Les commissaires sont divisés quant aux qualifications du titulaire de classe. Pour les Bretons, il est essentiel que le maître ou la maîtresse sache parler les deux langues; mais pour les Anglais, aucune considération linguistique ne devrait entrer en ligne de compte. Le torchon brûle depuis maintenant si longtemps qu'un arrangement entre les deux camps devient impossible. À l'assemblée générale annuelle du 26 janvier 1924, une proposition exigeant la séparation de l'arrondissement en une «portion anglaise» et une «portion française» est défaite de justesse. En avril de la même année, 22 résidents et résidentes de langue anglaise adressent une pétition au ministère de l'Éducation. Ils exigent qu'un enseignant de langue anglaise soit embauché pour remplacer l'enseignante française qui, selon eux, n'a pas les qualifications nécessaires. Ils demandent aussi le droit de se retirer immédiatement de l'arrondissement public et de former leur propre arrondissement séparé. Ils ne réclament rien de plus, ajoutent-ils, «que la justice pour leurs enfants».

Les rapports de l'inspecteur d'école font état du «retard» des élèves qui n'ont pas les connaissances nécessaires pour être promus comme il est d'usage à chaque année, avec pour résultat qu'ils sont encore en deuxième année alors qu'ils auraient déjà dû être en troisième. Un des rapports mentionne aussi que la maîtresse doit surveiller de près les élèves lors des récréations, car ils parlent français «au détriment de l'instruction anglaise reçue».

En janvier 1925, les contribuables anglais forment officiellement l'arrondissement séparé protestant Kermaria n° 4. Comme ils n'ont en tout que quatre enfants d'âge scolaire, ils ont toutes les peines du monde à assurer leur éducation. Ils doivent finalement organiser leur transport à une école anglaise des environs.

Les choses en restent là pendant plusieurs années. L'arrondissement public continue à tenir des élections annuelles, conformément à la loi, et les contribuables sont généralement satisfaits de la situation à l'école. À la rentrée de 1928, Kermaria accueille une institutrice d'une compétence évidente. Marie Fortin possède un baccalauréat ès arts et un brevet d'enseignement de première classe; l'inspecteur note favorablement les signes d'une amélioration de l'enseignement et de l'atmosphère à l'école, même si selon lui il reste encore beaucoup de progrès à faire.

Ayant constaté l'amélioration de la situation, les contribuables protestants tâtent discrètement le terrain: y aurait-il possibilité de fusionner leur arrondissement séparé à l'arrondissement public?
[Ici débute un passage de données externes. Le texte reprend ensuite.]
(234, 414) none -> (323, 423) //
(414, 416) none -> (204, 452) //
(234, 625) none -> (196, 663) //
Lors d'une assemblée en juin 1929, les 23 contribuables de l'école publique votent à l'unanimité d'accepter la fusion, «pourvu toutefois que les dispositions des paragraphes 2 et 3 des sections 178 et 179 (de la Loi des Écoles) soient permises à la discrétion de la majorité des commissaires». Les deux sections mentionnées concernent respectivement l'enseignement du français et de la religion.
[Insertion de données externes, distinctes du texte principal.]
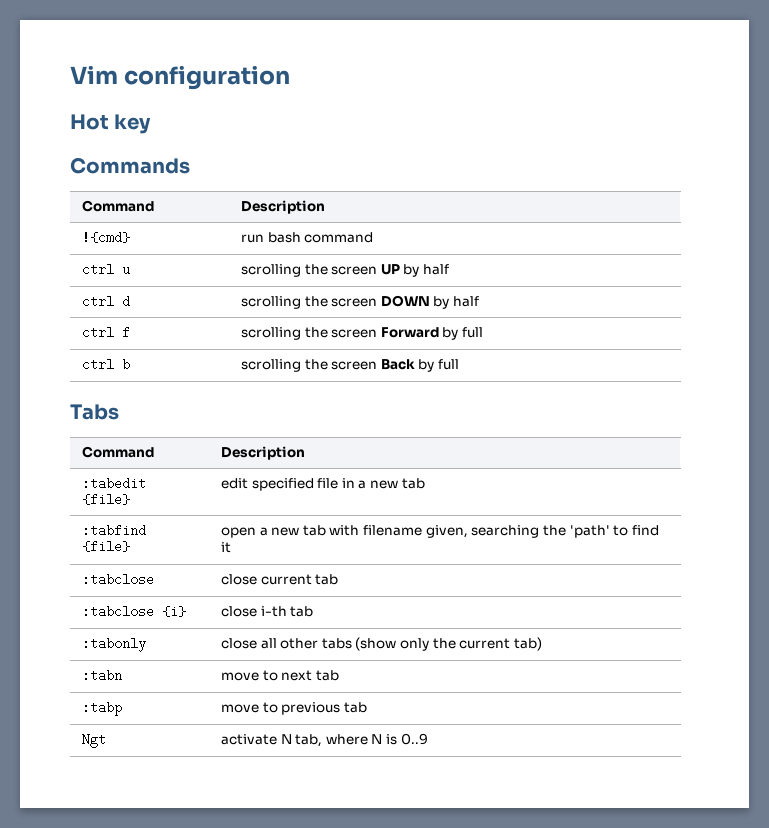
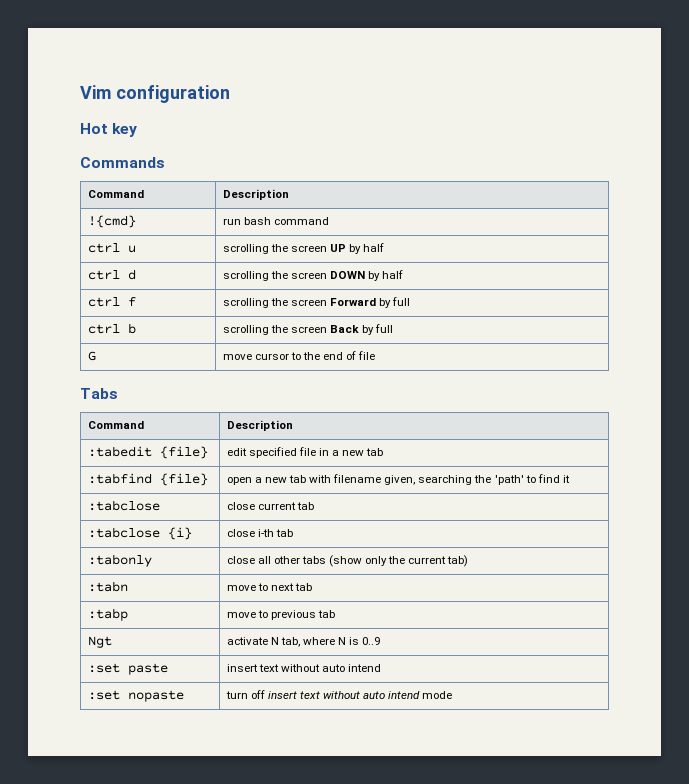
(460, 364) none -> [87,351,96,361] [222,351,376,360] // G | move cursor to the end of file
(428, 739) none -> [87,663,168,675] [226,664,381,672] [87,690,184,702] [225,690,453,699] // :set paste | insert text without auto intend // :set nopaste | turn off insert text without auto intend mode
Comme le note un mémorandum d'un haut fonctionnaire au premier ministre J.T.M. Anderson, en même temps ministre de l'Éducation, les franco-catholiques «ne demandent rien de plus que ce qui est permis par la loi». Mais les protestants indiquent qu'ils ne se joindront à l'arrondissement public que si «la langue française et la religion ne sont pas enseignées» et que le gouvernement accepte de nommer un official trustee, c'est-à-dire un commissaire officiel chargé de toute l'administration de l'arrondissement, à la place des commissaires élus. Le mémorandum précité conseille au ministre d'assurer aux contribuables protestants que l'enseignement sera désormais «efficace» et qu'un commissaire officiel sera nommé «si nécessaire»; mais en aucun cas doit-il leur promettre que l'enseignement du français et de la religion sera aboli. En janvier 1930, les contribuables protestants, apparemment satisfaits des garanties du ministre, acceptent la fusion avec l'arrondissement public. L'inspecteur d'école de la région est alors nommé commissaire officiel, avec mission expresse de convoquer une assemblée des contribuables pour l'élection d'une commission scolaire régulière dès que possible.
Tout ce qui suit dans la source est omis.